*Exercise prompt*. Search the material for the word "text" and copy each line that holds it.
Data for analysis: Begin
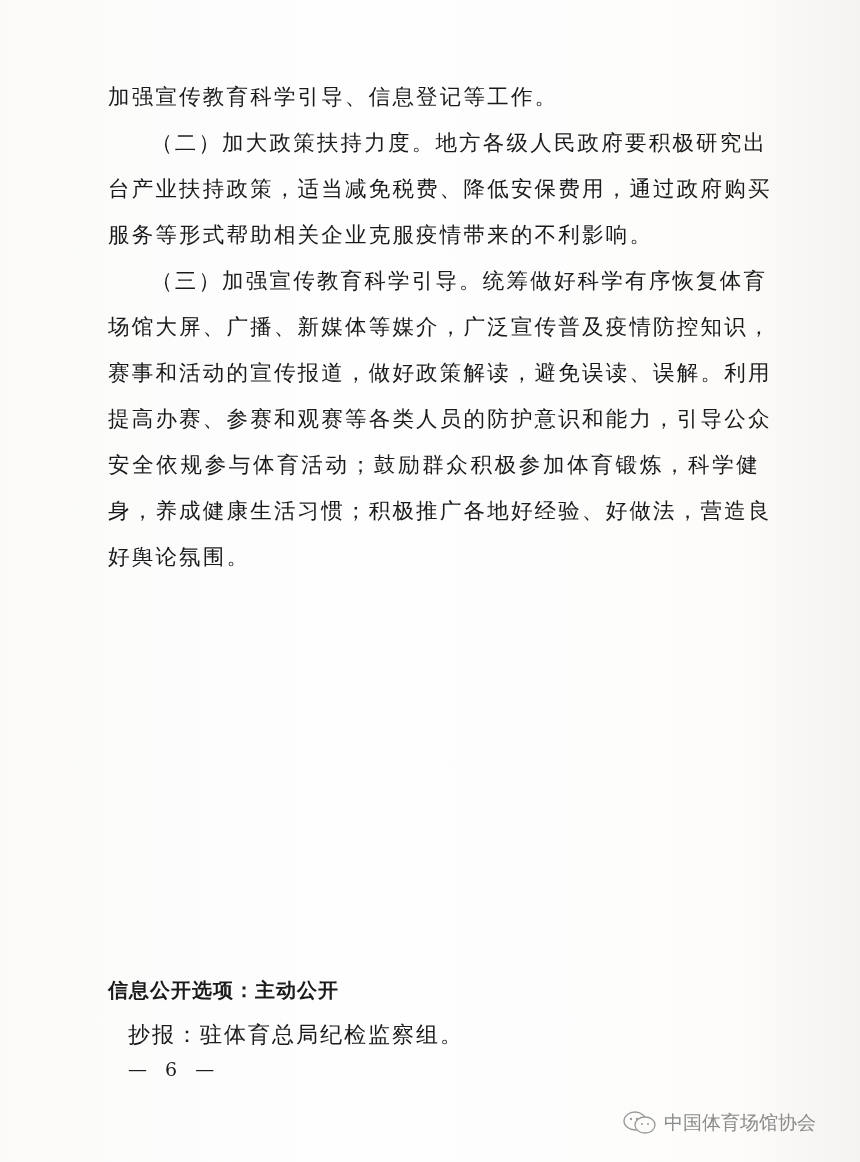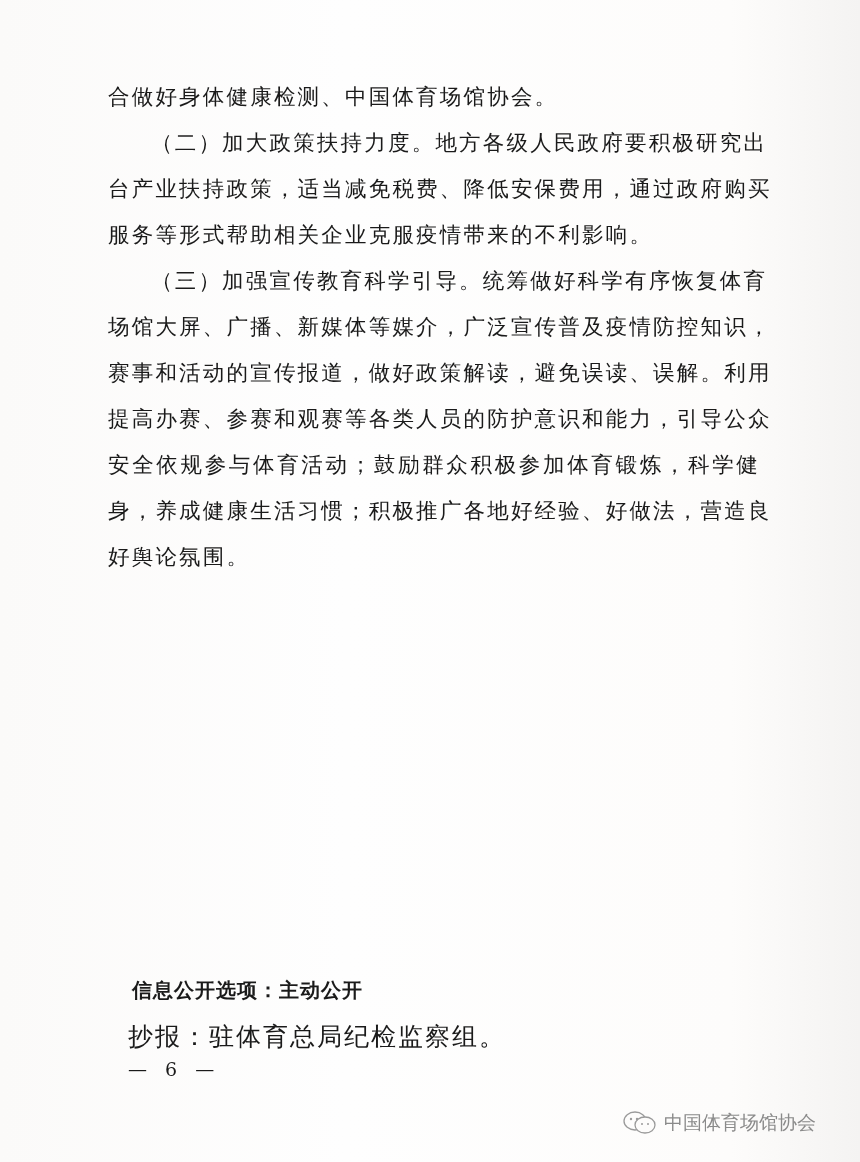--- a/index.html
+++ b/index.html
@@ -63,7 +63,7 @@
   </div>
 
   <div class="body-text">
-    <div class="line last">合做好身体健康检测、中国体育场馆协会。</div>
+    <div class="line last">加强宣传教育科学引导、信息登记等工作。</div>
     <div class="line indent">（二）加大政策扶持力度。地方各级人民政府要积极研究出</div>
     <div class="line">台产业扶持政策，适当减免税费、降低安保费用，通过政府购买</div>
     <div class="line last">服务等形式帮助相关企业克服疫情带来的不利影响。</div>

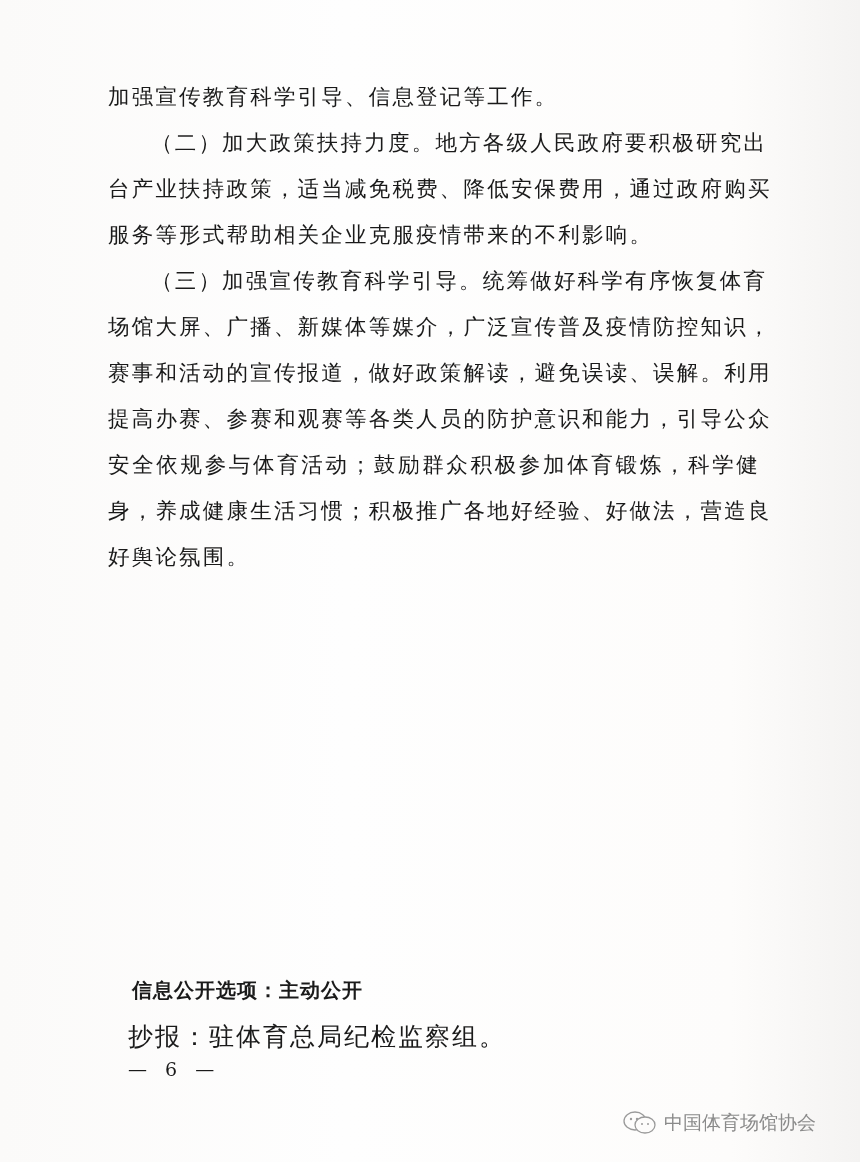--- a/index.html
+++ b/index.html
@@ -35,7 +35,7 @@
   .disclosure {
     position: absolute; left: 108px; top: 977px;
     font-family: "DejaVu Sans", "Liberation Sans", sans-serif;
-    font-weight: bold; font-size: 20px; letter-spacing: 1px; margin-left: 24px;
+    font-weight: bold; font-size: 20px; letter-spacing: 1px;
   }
   .cc {
     position: absolute; left: 128px; top: 1020px;

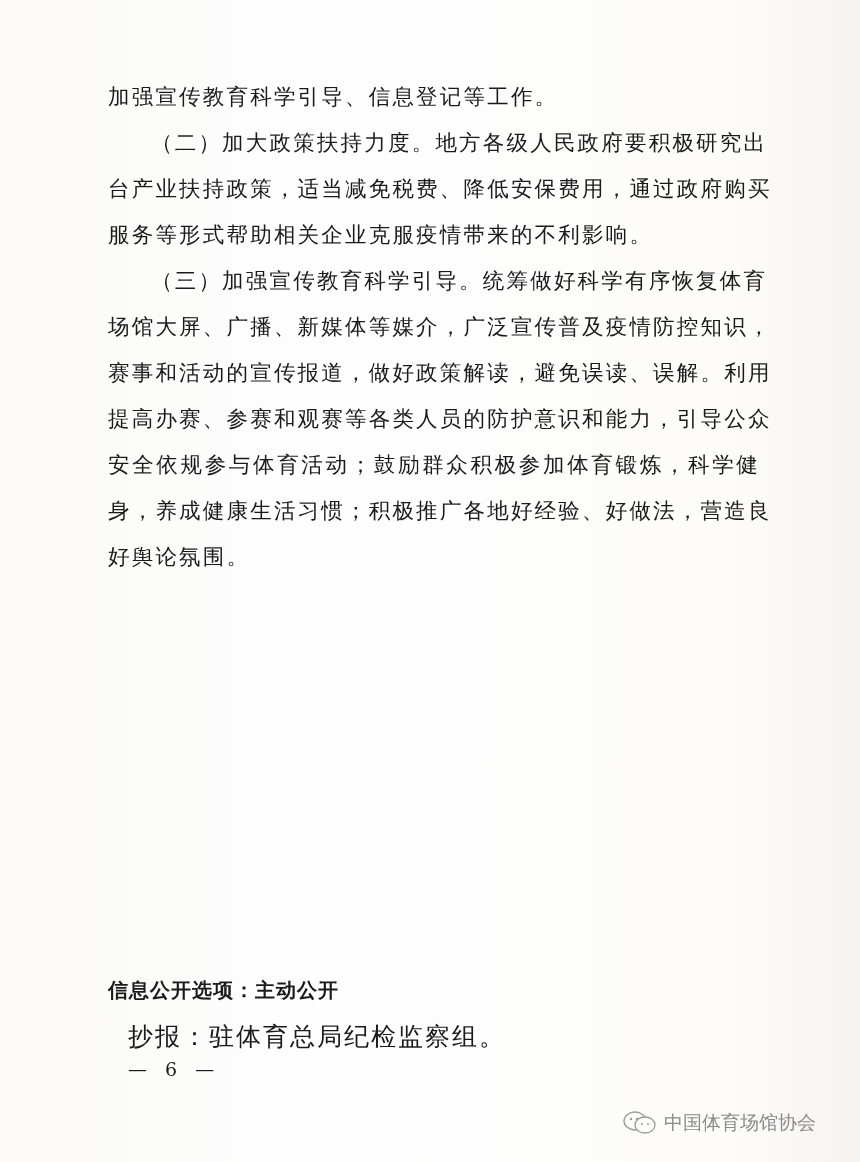--- a/index.html
+++ b/index.html
@@ -39,7 +39,7 @@
   }
   .cc {
     position: absolute; left: 128px; top: 1020px;
-    font-size: 25px; letter-spacing: 2px; text-align: right;
+    font-size: 22px; letter-spacing: 2px; text-align: right;
   }
   .page-no {
     position: absolute; left: 128px; top: 1058px;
Data for analysis: End
*Written response*.
   <div class="body-text">
-    font-size: 25px; letter-spacing: 2px; text-align: right;
+    font-size: 22px; letter-spacing: 2px; text-align: right;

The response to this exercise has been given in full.